For developing and automating machine learning models with MLOps practices, Linux environment is important. We have a variety of options.
- AWS EC2
- Compute Engine ( Google )
- Github CodeSpace
Docker is preinstalled on Github CodeSpace. So, we only need to install Anaconda. In the root directory,
wget https://repo.anaconda.com/archive/Anaconda3-2023.09-0-Linux-x86_64.sh
bash Anaconda3-2023.09-0-Linux-x86_64.sh
conda install jupyter
Check conda path in the environment, we can use this command in the terminal.
which conda
To define path, first open ~/.bashrc
file with nano
. Inside ~/.bashrc
,
export PATH="<YourAnacondaPath>/bin:$PATH"

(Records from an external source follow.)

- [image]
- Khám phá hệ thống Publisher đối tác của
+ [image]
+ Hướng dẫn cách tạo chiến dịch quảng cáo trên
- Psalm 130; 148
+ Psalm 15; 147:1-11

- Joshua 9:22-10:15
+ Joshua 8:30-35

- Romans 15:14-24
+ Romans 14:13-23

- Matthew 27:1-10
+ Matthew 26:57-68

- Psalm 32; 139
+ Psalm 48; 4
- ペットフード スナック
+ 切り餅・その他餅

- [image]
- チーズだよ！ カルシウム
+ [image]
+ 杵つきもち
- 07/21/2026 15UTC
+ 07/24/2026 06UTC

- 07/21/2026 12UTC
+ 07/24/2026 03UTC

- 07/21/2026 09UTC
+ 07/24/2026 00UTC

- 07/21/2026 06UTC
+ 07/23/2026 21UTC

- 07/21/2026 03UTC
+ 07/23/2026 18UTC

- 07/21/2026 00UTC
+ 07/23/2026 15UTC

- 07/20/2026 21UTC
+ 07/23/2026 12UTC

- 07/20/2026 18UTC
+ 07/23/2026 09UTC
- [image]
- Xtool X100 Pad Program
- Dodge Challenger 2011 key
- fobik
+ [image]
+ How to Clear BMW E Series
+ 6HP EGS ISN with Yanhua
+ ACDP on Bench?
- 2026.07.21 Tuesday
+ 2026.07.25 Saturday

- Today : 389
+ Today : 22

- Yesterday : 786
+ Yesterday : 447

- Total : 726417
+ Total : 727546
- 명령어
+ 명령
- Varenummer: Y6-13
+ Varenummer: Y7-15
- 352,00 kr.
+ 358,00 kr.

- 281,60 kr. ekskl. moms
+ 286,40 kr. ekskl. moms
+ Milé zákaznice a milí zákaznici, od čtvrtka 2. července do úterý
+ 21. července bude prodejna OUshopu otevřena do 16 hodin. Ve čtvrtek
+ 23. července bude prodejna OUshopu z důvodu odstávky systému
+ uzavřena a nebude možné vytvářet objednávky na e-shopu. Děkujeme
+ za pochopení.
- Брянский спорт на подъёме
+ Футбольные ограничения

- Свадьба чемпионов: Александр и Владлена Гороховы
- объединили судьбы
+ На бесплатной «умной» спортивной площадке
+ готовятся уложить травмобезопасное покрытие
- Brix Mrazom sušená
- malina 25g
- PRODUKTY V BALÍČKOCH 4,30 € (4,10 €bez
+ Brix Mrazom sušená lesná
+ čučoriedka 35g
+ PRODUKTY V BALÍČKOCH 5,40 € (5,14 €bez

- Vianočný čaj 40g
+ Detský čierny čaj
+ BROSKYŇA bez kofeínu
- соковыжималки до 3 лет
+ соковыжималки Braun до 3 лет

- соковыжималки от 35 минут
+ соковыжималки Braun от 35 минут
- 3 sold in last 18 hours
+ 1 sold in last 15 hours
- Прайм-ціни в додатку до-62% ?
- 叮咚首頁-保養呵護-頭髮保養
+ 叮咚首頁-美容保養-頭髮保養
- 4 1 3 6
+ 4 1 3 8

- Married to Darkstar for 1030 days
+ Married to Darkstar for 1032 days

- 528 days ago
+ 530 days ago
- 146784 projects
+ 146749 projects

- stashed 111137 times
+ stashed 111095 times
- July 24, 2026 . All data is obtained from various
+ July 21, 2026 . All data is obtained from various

Save it and run the followig in the project repo to make sure of changes.
source ~/.bashrc
We can test if we are using the correct interpreter with the following command
which python
We trained a machine learning model on the New York Taxi Dataset.
In this module, we only practiced maturity 0 model without MLOps asepcts.
We used pick up location ID and drop off location ID and trip distance as features. Our target variable is the trip duration which we got by
substracting pick up datetime from drop off datetime. We get total seconds with total_seconds()
method to the timedelta object and we divide it by 60 to get total minutes.
We can experiment mean, median, mode and standard deviations of trip durations. We can also experiment with the following code. The purpose of the experiments is to detect outliers in the target variable.
df.duration.describe(percentiles=[list])
((df.duration>=1) & (df.duration<=60)).mean()
Most of the trips are between 1 minutes and 60 minutes so we removed outliers by only filtering only those trips.
Regression models such as linear regression, lasso, ridge are trained and validated with rmse
scores.